È come nel gioco di guardie e ladri: fatta la legge i «furbetti» si spostano verso un vuoto normativo, poi la legge arriva anche lì, e avanti così in un acchiapparello apparentemente infinito.La previsione del direttore della Divisione delle contribuzioni è che «in futuro avremo molte più criptovalute dichiarate di oggi, e anche più strumenti per controllarle». Al momento il sommerso viene a galla «in situazioni puntuali dove a seguito di segnalazioni o vertenze legali veniamo a conoscenza di una discrepanza tra quanto dichiarato dal contribuente e quello che emerge da altre fonti».
Il «wallet» nascosto magari in una chiavetta USB è l’equivalente delle già citate banconote che spuntano fuori dal materasso, in un modo o nell’altro, anche a distanza di anni. «È chiaro che la valuta digitale che non passa dalle piattaforme di scambio rimarrà poco o per niente tracciabile, proprio come continua ad avvenire ancora per i contanti» conclude Macchi. Tuttavia, i livelli della crypto-evasione dovrebbero «diminuire sensibilmente rispetto a quello che si presume essere il livello attuale». Quanto sia quest’ultimo è difficile dirlo, come sempre quando si tratta di sommerso: almeno finché non verrà alla luce.
«Serve tempo ma vedremo gli effetti sui conti pubblici»
I conti della «capitale» delle criptovalute sono in profondo rosso. L’arrivo in città di diversi cripto-imprenditori e cripto-imprese non salverà la Città da un piano di risparmio che si prospetta doloroso, almeno a breve termine. Il sindaco di Lugano però resta ottimista sul futuro. «Tra l’arrivo della persona e la notifica di tassazione trascorre del tempo» spiega Michele Foletti. «Gli effetti non si vedono nell’immediato ma ci sono evidentemente. Non possiamo guardare i casi singoli, esiste il segreto fiscale, ma l’arrivo di nuovi contribuenti è una delle voci positive in generale». Il Municipio non a caso ha messo a preventivo per l’anno prossimo 11 milioni di franchi in più di gettito dalle persone fisiche (da 198 a 209 milioni). Soldi che «non verranno tutti dai Bitcoin, non possiamo saperlo, sicuramente le criptovalute da sole non salveranno la Città ma per migliorare i conti si può agire solo in due modi: diminuire i costi e aumentare le entrate».

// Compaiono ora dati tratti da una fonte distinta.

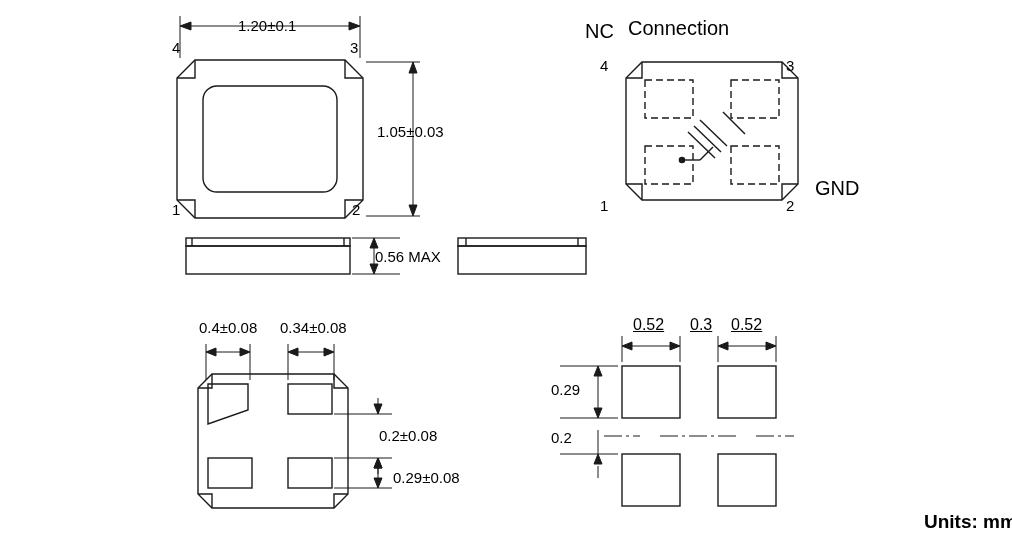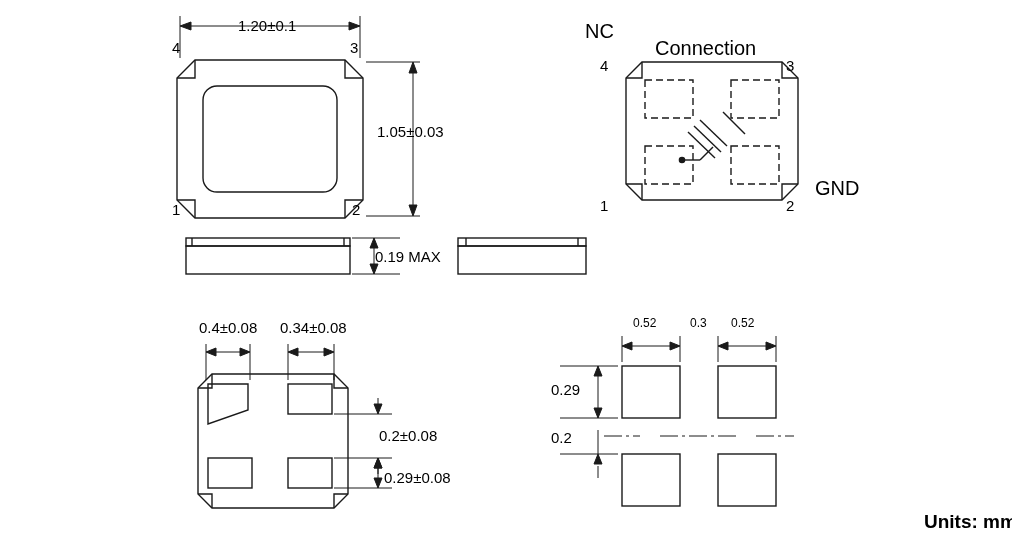--- a/index.html
+++ b/index.html
@@ -3,21 +3,21 @@
 <meta charset="utf-8">
 <style>
   html,body{margin:0;padding:0;background:#ffffff;}
   body{width:1012px;height:545px;position:relative;font-family:"Liberation Sans",sans-serif;color:#000;}
   #stage{position:absolute;left:0;top:0;width:1012px;height:545px;overflow:hidden;}
   svg{position:absolute;left:0;top:0;}
   .lbl{position:absolute;white-space:nowrap;line-height:1;}
   .t13{font-size:15px;}
   .t16{font-size:19px;}
   .t17{font-size:20px;}
-  .small{font-size:12px;}
+  .small{font-size:16px;text-decoration:underline;}
 </style>
 </head>
 <body>
 
 <div id="stage">
 
 <svg width="1012" height="545" viewBox="0 0 1012 545">
   <g fill="none" stroke="#1a1a1a" stroke-width="1.4">
 
     <g>
@@ -165,34 +165,34 @@
   </g>
 </svg>
 
 <div class="lbl t13" style="left:238px;top:18px;">1.20±0.1</div>
 <div class="lbl t13" style="left:377px;top:124px;">1.05±0.03</div>
 <div class="lbl t13" style="left:172px;top:40px;">4</div>
 <div class="lbl t13" style="left:350px;top:40px;">3</div>
 <div class="lbl t13" style="left:172px;top:202px;">1</div>
 <div class="lbl t13" style="left:352px;top:202px;">2</div>
 
-<div class="lbl t13" style="left:375px;top:249px;">0.19 MAX</div>
+<div class="lbl t13" style="left:375px;top:249px;">0.56 MAX</div>
 
 <div class="lbl t17" style="left:585px;top:21px;">NC</div>
-<div class="lbl t17" style="left:655px;top:18px;margin-top:20px;">Connection</div>
+<div class="lbl t17" style="left:628px;top:18px;">Connection</div>
 <div class="lbl t17" style="left:815px;top:178px;">GND</div>
 <div class="lbl t13" style="left:600px;top:58px;">4</div>
 <div class="lbl t13" style="left:786px;top:58px;">3</div>
 <div class="lbl t13" style="left:600px;top:198px;">1</div>
 <div class="lbl t13" style="left:786px;top:198px;">2</div>
 
 <div class="lbl t13" style="left:199px;top:320px;">0.4±0.08</div>
 <div class="lbl t13" style="left:280px;top:320px;">0.34±0.08</div>
 <div class="lbl t13" style="left:379px;top:428px;">0.2±0.08</div>
-<div class="lbl t13" style="left:384px;top:470px;">0.29±0.08</div>
+<div class="lbl t13" style="left:393px;top:470px;">0.29±0.08</div>
 
 <div class="lbl small" style="left:633px;top:317px;">0.52</div>
 <div class="lbl small" style="left:690px;top:317px;">0.3</div>
 <div class="lbl small" style="left:731px;top:317px;">0.52</div>
 <div class="lbl t13" style="left:551px;top:382px;">0.29</div>
 <div class="lbl t13" style="left:551px;top:430px;">0.2</div>
 
 <div class="lbl t16" style="left:924px;top:512px;font-weight:bold;">Units: mm</div>
 
 </div>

Appunto per aumentare le entrate, nei mesi scorsi il Municipio ha lanciato l’«operazione Londra» avviando iniziative nel Regno Unito per attirare stranieri facoltosi in fuga dalle tasse del governo laburista (il tedesco Christian Angermayer, anche lui attivo nel mondo cripto, è il primo risultato: porterà sul Ceresio il suo patrimonio di 1,1 miliardi). «Stiamo cercando di posizionare Lugano come destinazione dove vivere e portare aziende, in una competizione che si sta facendo sempre più globale» sottolinea Foletti. «Le criptovalute sono uno degli elementi attrattivi su cui puntare, in un contesto normativo come quello svizzero che per fortuna si è mosso presto e molto bene». Quanto alle dichiarazioni fiscali, il sindaco non mette la mano sul fuoco. «Non so se in futuro le cripto verranno più dichiarate o meno. Dipende dal comportamento delle persone, ma la colpa non è certo dello strumento in sé».